- Work order -
Each line in the entries below that holds the word "border" belongs in the answer.
________________________________________
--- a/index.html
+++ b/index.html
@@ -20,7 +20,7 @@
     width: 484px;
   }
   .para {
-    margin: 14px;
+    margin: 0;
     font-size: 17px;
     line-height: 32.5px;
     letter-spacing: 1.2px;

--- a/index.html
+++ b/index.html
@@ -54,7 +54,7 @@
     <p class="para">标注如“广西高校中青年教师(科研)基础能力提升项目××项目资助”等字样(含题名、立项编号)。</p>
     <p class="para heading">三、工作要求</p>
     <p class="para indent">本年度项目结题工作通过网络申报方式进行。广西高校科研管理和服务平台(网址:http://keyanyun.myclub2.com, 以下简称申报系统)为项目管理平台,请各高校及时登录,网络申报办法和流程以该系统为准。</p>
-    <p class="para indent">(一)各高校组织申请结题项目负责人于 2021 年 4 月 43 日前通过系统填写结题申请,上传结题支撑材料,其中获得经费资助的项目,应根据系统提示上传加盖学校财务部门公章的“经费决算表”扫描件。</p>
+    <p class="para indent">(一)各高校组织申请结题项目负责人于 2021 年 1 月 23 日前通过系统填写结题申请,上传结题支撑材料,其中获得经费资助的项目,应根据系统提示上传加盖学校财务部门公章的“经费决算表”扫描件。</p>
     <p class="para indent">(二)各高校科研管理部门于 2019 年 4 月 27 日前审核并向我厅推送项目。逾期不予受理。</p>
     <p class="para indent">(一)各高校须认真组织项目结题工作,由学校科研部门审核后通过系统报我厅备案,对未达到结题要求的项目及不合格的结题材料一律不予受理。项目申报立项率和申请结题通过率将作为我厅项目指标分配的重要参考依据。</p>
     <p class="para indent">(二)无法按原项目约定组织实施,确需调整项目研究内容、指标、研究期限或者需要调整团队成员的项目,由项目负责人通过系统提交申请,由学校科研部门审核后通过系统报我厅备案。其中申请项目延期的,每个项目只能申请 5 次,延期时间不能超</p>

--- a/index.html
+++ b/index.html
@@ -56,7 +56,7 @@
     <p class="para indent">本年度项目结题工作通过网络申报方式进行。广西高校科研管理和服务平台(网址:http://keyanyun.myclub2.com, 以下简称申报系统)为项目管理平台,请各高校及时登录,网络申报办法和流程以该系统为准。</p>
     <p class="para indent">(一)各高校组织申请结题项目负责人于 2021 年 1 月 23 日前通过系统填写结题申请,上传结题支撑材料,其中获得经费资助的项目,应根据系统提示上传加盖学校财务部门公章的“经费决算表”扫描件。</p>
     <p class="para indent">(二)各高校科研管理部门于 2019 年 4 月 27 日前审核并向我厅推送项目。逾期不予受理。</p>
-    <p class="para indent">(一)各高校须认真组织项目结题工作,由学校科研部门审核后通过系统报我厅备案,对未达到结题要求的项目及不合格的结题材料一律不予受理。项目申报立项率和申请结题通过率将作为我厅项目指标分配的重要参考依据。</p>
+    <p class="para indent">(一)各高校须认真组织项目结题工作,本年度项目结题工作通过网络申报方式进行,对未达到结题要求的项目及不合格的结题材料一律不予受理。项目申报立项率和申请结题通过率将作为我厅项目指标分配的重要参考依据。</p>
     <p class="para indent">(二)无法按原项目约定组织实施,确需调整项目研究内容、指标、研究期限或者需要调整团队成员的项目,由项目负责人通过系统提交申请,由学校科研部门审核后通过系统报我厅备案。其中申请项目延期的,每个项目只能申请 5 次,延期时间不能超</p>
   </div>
________________________________________
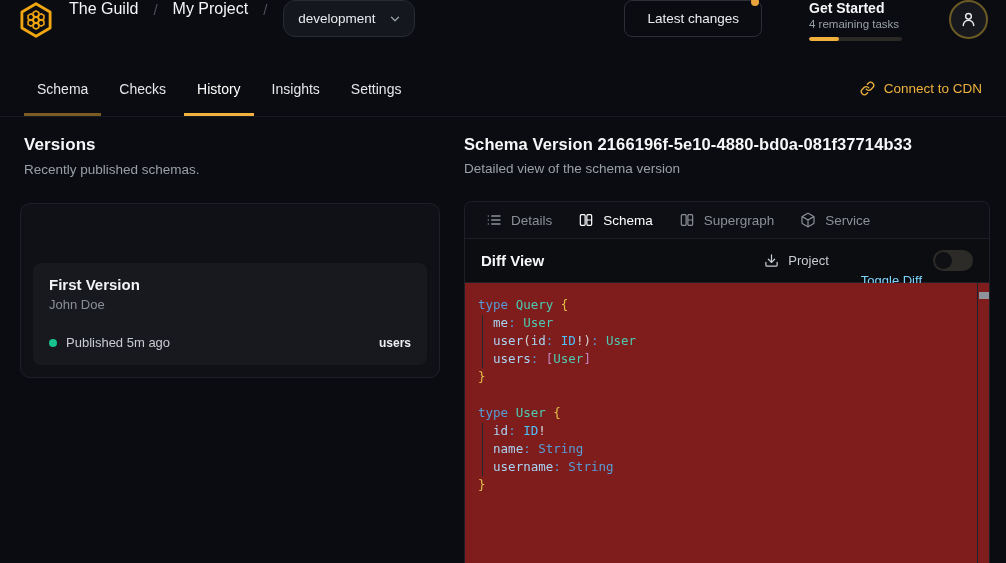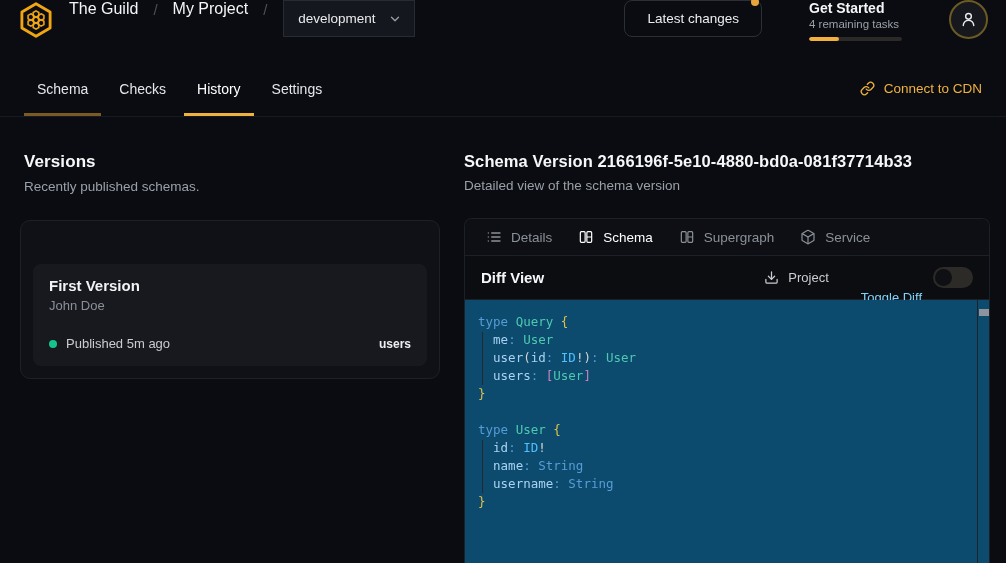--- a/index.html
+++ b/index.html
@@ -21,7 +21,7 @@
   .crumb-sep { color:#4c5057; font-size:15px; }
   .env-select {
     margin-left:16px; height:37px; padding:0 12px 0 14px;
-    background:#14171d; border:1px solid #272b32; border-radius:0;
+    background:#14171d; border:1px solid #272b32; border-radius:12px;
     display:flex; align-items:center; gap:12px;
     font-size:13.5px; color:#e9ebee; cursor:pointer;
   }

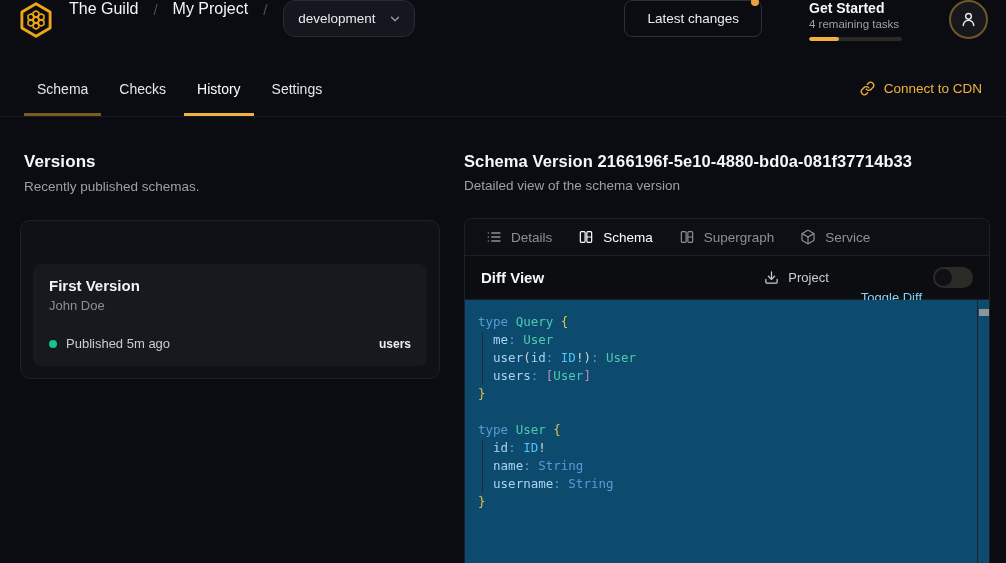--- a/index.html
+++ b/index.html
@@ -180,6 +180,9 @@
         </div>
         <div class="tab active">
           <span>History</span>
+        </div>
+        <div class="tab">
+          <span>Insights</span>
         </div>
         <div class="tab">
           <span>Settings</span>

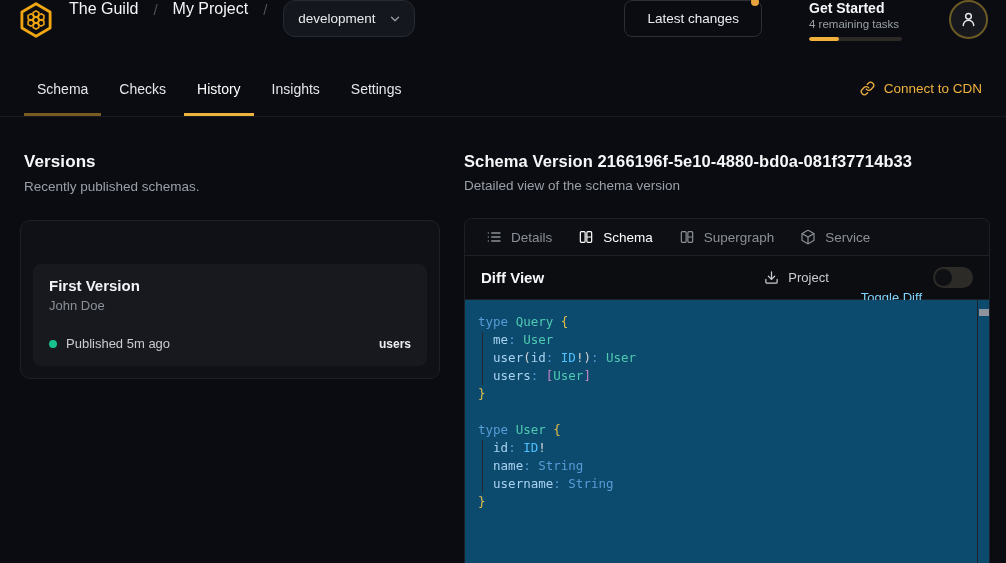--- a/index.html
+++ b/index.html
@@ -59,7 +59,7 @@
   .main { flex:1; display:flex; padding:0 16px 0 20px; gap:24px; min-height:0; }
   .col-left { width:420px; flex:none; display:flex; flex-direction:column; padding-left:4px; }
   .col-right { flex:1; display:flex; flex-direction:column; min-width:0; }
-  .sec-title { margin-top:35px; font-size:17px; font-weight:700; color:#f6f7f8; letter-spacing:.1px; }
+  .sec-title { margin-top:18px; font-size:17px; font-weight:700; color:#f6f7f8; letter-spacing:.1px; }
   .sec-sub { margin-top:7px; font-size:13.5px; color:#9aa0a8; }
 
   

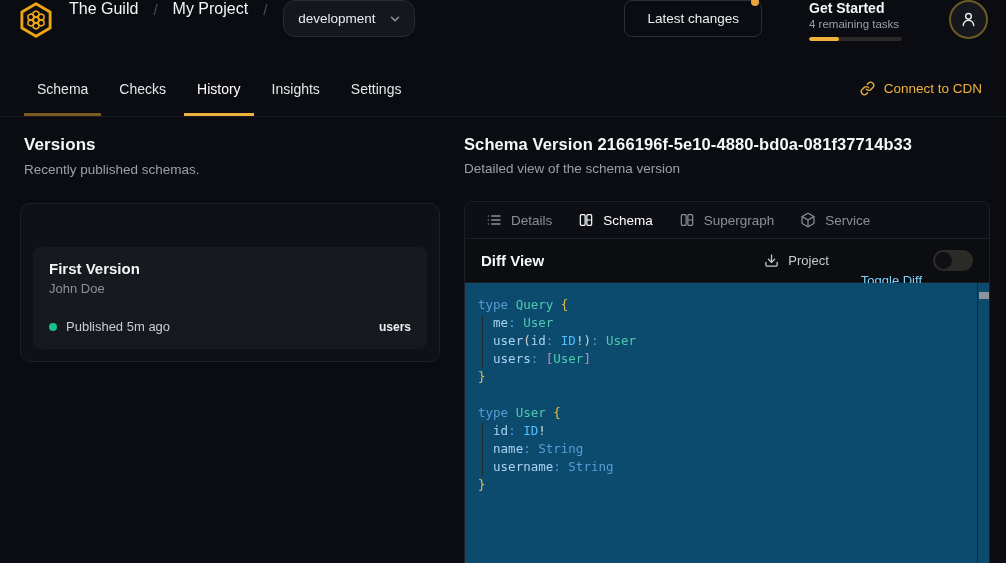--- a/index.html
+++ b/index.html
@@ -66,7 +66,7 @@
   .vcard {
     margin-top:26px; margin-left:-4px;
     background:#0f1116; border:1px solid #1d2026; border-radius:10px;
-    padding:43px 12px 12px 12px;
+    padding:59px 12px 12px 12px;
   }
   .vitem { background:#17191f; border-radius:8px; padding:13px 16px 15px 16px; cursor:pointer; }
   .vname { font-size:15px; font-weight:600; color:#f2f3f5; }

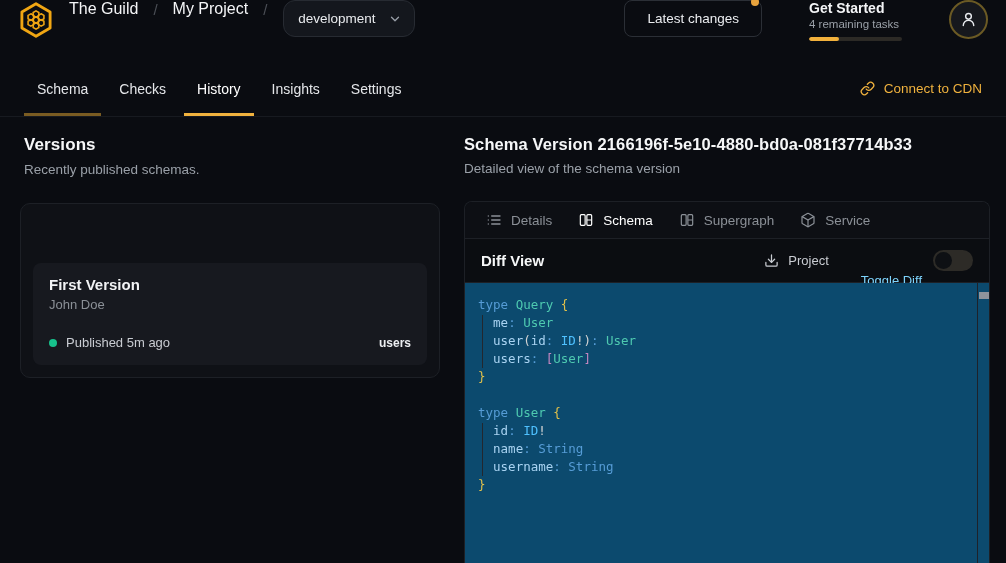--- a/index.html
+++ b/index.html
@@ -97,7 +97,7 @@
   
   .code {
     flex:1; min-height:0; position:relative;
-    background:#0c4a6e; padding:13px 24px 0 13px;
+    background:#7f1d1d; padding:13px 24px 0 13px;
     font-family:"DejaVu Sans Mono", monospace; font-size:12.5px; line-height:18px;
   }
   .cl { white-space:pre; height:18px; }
________________________________________
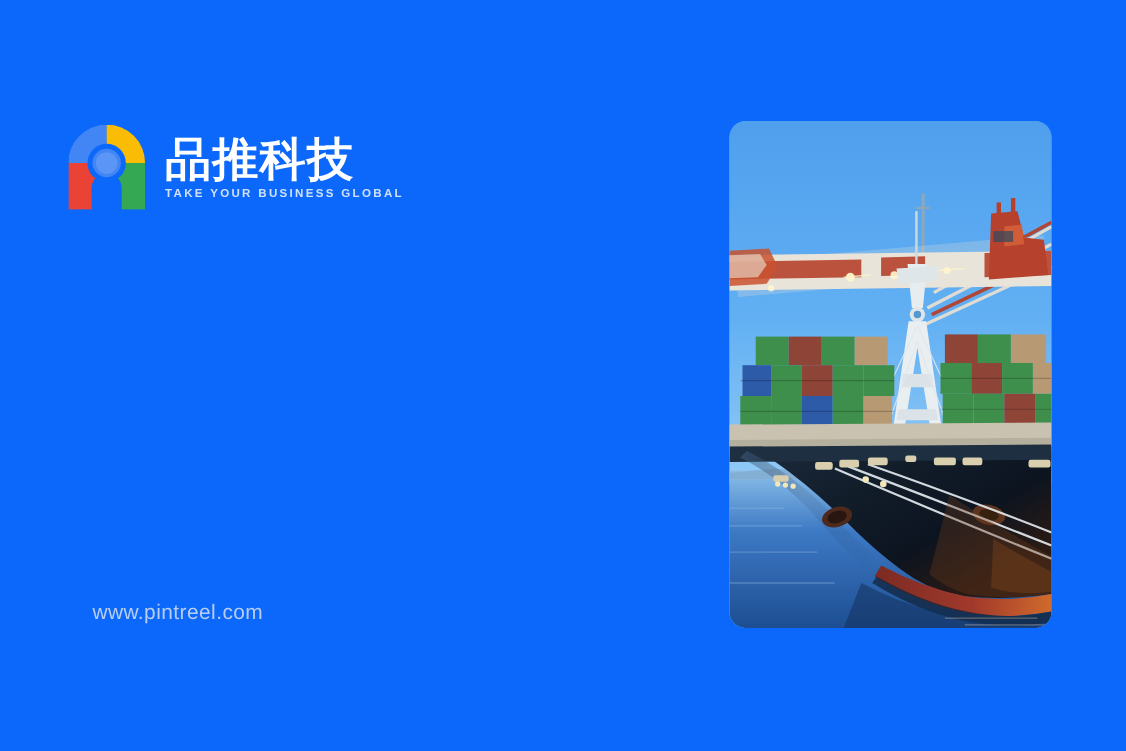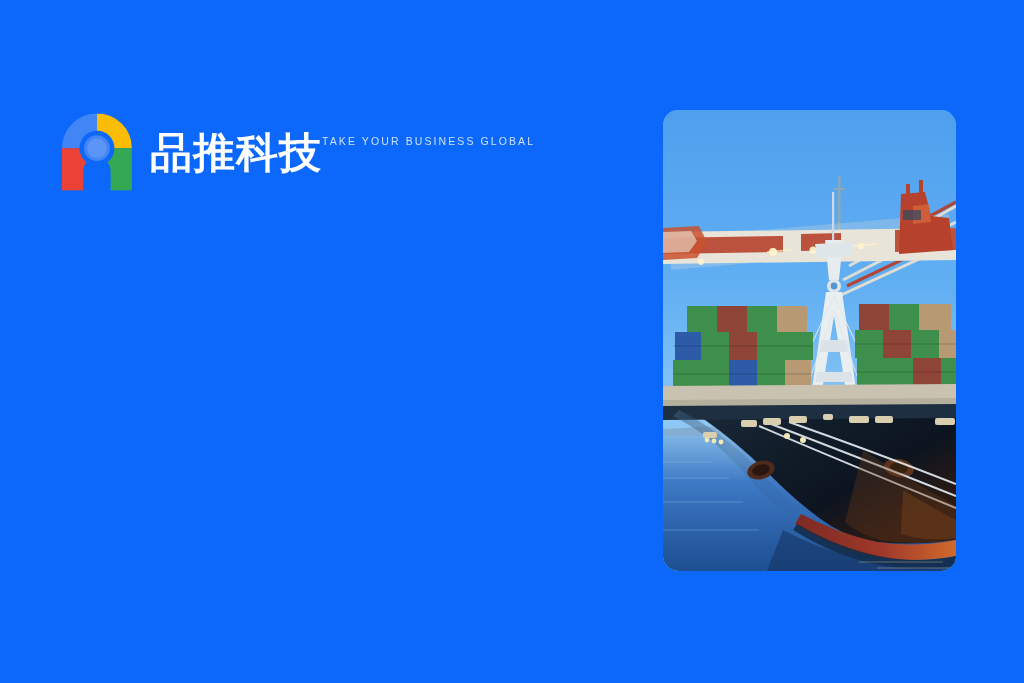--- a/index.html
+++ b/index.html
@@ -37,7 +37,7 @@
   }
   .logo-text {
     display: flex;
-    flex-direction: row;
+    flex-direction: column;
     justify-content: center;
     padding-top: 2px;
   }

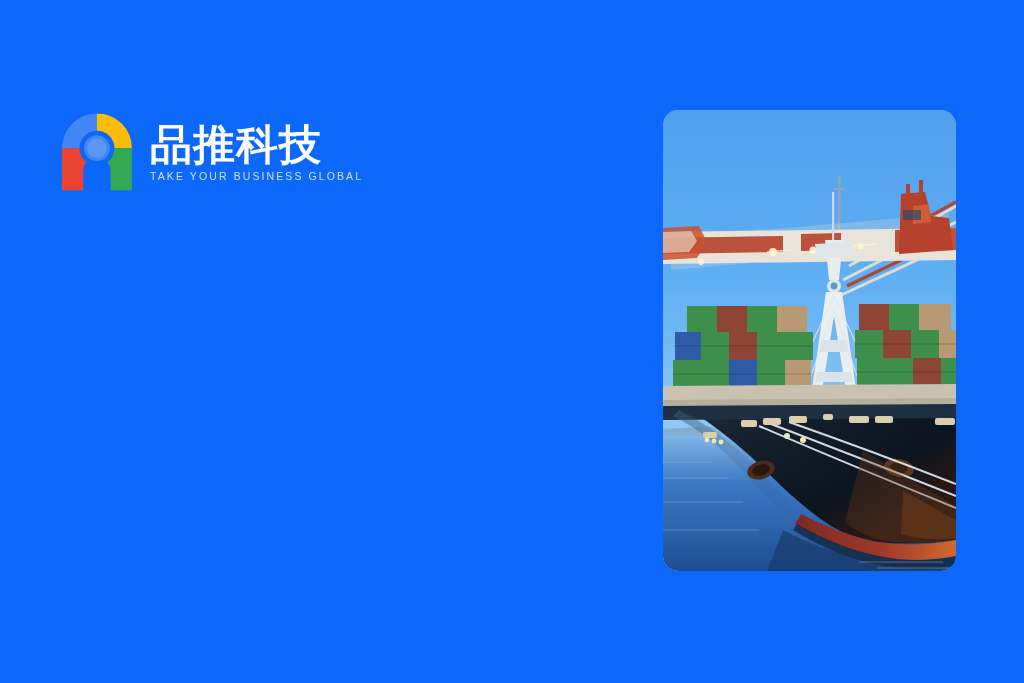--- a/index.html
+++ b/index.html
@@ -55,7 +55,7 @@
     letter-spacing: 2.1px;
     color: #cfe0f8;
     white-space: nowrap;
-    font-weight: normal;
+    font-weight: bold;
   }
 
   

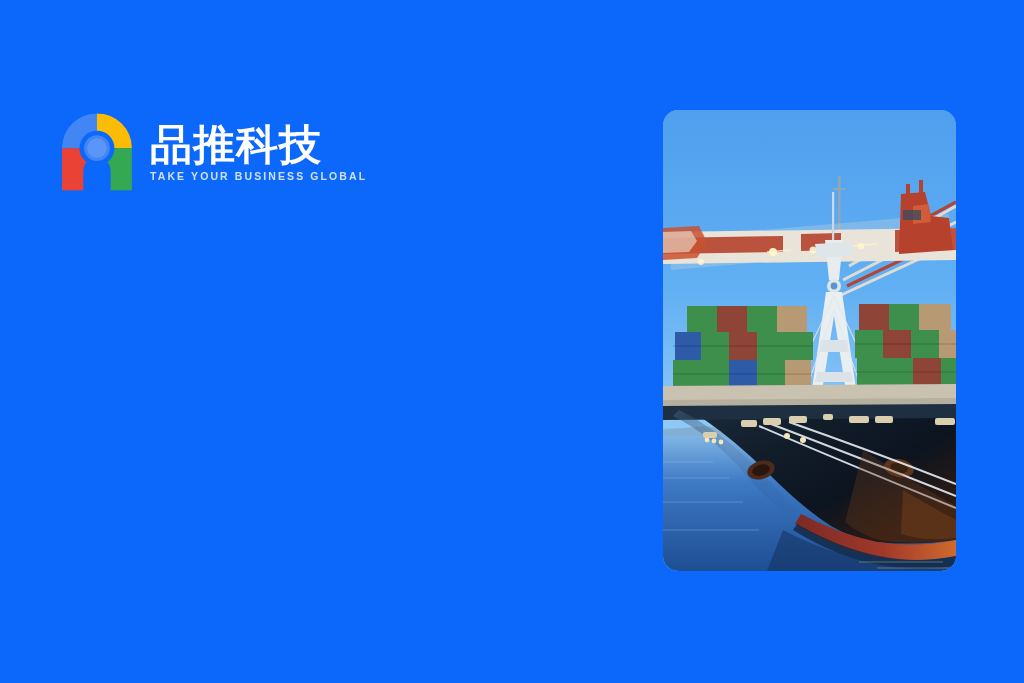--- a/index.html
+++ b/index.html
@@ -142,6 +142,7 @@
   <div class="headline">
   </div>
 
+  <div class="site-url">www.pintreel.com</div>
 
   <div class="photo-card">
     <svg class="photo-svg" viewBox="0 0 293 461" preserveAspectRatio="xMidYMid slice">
________________________________________
- Exercise answer -
-    background:#14171d; border:1px solid #272b32; border-radius:0;
+    background:#14171d; border:1px solid #272b32; border-radius:12px;
     background:#0f1116; border:1px solid #1d2026; border-radius:10px;
   .vitem { background:#17191f; border-radius:8px; padding:13px 16px 15px 16px; cursor:pointer; }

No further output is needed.